§ **Exercise directions**:
Write out only the opening lines of the entries, through the line with "[327,358,363,376] 特に ->".

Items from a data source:
----

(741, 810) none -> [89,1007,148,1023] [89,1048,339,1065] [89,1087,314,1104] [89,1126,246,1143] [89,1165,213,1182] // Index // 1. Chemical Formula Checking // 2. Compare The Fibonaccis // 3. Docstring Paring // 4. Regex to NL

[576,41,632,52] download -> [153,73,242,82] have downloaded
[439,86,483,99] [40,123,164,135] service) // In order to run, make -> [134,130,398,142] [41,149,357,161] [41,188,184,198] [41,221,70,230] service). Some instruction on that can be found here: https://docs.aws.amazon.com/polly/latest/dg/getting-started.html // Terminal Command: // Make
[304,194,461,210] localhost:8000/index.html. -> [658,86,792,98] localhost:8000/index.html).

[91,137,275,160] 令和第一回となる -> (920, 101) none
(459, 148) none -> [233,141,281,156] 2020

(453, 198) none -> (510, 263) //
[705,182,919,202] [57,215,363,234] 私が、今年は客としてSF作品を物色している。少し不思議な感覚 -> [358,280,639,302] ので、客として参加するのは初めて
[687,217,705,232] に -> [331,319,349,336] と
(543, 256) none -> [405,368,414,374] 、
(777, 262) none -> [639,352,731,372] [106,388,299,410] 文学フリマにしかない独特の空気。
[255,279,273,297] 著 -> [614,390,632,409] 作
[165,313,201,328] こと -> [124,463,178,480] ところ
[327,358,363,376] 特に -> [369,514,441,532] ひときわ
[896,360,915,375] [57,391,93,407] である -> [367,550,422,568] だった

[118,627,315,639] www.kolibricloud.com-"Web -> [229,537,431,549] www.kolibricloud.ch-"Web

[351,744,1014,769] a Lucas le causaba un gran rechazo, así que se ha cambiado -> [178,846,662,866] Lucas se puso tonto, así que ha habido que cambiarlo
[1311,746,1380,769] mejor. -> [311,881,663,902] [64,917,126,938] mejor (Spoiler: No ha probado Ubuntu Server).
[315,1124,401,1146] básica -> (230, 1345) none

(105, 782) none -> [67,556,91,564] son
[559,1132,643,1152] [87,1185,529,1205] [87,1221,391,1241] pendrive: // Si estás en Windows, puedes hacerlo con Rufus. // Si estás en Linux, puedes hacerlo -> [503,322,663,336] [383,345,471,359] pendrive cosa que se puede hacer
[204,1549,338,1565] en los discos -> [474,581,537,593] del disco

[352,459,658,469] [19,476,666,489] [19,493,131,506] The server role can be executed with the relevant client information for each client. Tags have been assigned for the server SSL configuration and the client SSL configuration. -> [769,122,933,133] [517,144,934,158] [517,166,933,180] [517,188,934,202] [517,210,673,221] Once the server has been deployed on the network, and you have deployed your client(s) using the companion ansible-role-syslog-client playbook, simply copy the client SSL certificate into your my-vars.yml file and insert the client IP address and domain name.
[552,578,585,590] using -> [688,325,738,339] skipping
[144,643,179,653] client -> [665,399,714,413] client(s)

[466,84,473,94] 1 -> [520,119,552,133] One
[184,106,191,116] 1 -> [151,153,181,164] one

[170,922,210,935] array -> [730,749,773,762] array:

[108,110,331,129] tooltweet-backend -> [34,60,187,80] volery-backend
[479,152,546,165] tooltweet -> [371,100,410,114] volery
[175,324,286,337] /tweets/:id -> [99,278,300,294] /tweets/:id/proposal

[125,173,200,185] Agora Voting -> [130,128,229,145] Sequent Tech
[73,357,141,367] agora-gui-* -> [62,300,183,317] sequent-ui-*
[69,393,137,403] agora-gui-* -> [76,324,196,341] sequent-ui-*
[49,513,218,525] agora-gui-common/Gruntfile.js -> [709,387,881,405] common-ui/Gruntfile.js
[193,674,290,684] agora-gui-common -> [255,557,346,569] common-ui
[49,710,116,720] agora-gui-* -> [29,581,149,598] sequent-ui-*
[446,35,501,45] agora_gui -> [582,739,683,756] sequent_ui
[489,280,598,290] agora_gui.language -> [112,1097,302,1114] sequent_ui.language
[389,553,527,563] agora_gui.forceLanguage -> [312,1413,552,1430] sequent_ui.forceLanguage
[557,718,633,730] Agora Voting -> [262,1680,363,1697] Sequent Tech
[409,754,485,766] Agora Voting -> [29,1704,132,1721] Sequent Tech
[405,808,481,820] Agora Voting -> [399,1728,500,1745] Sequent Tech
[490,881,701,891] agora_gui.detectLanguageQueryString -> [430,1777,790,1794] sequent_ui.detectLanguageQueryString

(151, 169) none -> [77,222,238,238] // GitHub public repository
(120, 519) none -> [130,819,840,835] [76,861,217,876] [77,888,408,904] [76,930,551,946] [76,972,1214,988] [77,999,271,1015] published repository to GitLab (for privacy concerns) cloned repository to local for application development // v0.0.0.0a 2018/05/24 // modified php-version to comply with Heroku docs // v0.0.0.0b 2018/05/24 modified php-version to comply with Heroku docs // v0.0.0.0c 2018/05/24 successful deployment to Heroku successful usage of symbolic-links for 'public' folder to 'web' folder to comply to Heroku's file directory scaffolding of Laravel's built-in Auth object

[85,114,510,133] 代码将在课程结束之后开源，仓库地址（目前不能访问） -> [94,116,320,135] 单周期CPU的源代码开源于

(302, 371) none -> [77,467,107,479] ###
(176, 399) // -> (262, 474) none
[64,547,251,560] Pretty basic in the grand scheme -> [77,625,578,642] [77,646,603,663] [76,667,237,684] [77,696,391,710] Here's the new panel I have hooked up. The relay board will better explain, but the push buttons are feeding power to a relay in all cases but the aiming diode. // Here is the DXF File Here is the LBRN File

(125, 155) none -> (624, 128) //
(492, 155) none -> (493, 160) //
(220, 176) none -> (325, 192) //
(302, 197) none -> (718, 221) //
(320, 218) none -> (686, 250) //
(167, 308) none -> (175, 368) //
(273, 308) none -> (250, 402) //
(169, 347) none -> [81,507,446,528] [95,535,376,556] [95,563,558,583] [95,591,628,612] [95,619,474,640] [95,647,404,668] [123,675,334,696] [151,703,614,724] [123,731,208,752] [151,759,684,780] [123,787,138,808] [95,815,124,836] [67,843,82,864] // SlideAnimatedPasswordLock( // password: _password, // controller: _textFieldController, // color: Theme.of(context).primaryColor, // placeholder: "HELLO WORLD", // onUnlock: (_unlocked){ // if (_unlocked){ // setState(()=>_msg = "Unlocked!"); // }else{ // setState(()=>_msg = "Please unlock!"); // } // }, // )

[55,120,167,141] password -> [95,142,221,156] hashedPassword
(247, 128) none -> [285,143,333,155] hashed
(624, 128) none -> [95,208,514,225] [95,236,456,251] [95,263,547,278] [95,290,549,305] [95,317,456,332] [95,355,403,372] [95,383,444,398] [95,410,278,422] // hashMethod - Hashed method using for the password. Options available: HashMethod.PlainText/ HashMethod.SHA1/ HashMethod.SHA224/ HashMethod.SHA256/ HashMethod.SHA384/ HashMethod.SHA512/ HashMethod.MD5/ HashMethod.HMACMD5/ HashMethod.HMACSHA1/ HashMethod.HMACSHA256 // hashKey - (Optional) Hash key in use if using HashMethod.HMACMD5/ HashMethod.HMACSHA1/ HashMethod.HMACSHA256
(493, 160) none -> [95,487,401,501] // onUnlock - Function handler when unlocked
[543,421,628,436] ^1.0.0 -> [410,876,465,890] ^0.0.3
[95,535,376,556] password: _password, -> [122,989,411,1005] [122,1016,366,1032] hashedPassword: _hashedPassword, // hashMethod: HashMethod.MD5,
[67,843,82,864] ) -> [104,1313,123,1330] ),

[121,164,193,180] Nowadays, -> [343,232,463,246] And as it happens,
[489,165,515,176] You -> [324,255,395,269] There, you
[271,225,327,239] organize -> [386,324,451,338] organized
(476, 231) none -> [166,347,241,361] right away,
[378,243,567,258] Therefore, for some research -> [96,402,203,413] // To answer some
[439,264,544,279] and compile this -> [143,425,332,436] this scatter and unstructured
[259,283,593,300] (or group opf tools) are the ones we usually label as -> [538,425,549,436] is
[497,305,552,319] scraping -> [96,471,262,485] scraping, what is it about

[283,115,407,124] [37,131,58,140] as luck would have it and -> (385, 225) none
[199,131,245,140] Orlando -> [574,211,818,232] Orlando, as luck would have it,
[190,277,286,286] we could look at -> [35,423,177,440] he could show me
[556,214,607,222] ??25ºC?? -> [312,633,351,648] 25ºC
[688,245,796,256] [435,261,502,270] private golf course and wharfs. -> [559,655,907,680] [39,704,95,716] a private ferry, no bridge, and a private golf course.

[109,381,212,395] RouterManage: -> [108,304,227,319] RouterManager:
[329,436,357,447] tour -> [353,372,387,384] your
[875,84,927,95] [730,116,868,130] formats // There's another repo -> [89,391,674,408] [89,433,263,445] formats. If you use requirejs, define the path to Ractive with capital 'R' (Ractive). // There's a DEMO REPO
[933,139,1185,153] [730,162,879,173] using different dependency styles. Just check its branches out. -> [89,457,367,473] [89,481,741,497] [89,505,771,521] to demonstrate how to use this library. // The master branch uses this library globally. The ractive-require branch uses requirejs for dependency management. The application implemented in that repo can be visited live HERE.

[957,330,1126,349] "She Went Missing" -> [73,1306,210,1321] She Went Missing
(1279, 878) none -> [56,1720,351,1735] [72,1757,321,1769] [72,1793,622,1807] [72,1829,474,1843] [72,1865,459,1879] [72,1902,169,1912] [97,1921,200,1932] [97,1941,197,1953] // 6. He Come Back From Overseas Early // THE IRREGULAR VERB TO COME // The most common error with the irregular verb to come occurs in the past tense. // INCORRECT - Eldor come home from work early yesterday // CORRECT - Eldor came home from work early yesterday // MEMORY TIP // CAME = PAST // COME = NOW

----

§ **Solution to this exercise**:
(741, 810) none -> [89,1007,148,1023] [89,1048,339,1065] [89,1087,314,1104] [89,1126,246,1143] [89,1165,213,1182] // Index // 1. Chemical Formula Checking // 2. Compare The Fibonaccis // 3. Docstring Paring // 4. Regex to NL

[576,41,632,52] download -> [153,73,242,82] have downloaded
[439,86,483,99] [40,123,164,135] service) // In order to run, make -> [134,130,398,142] [41,149,357,161] [41,188,184,198] [41,221,70,230] service). Some instruction on that can be found here: https://docs.aws.amazon.com/polly/latest/dg/getting-started.html // Terminal Command: // Make
[304,194,461,210] localhost:8000/index.html. -> [658,86,792,98] localhost:8000/index.html).

[91,137,275,160] 令和第一回となる -> (920, 101) none
(459, 148) none -> [233,141,281,156] 2020

(453, 198) none -> (510, 263) //
[705,182,919,202] [57,215,363,234] 私が、今年は客としてSF作品を物色している。少し不思議な感覚 -> [358,280,639,302] ので、客として参加するのは初めて
[687,217,705,232] に -> [331,319,349,336] と
(543, 256) none -> [405,368,414,374] 、
(777, 262) none -> [639,352,731,372] [106,388,299,410] 文学フリマにしかない独特の空気。
[255,279,273,297] 著 -> [614,390,632,409] 作
[165,313,201,328] こと -> [124,463,178,480] ところ
[327,358,363,376] 特に -> [369,514,441,532] ひときわ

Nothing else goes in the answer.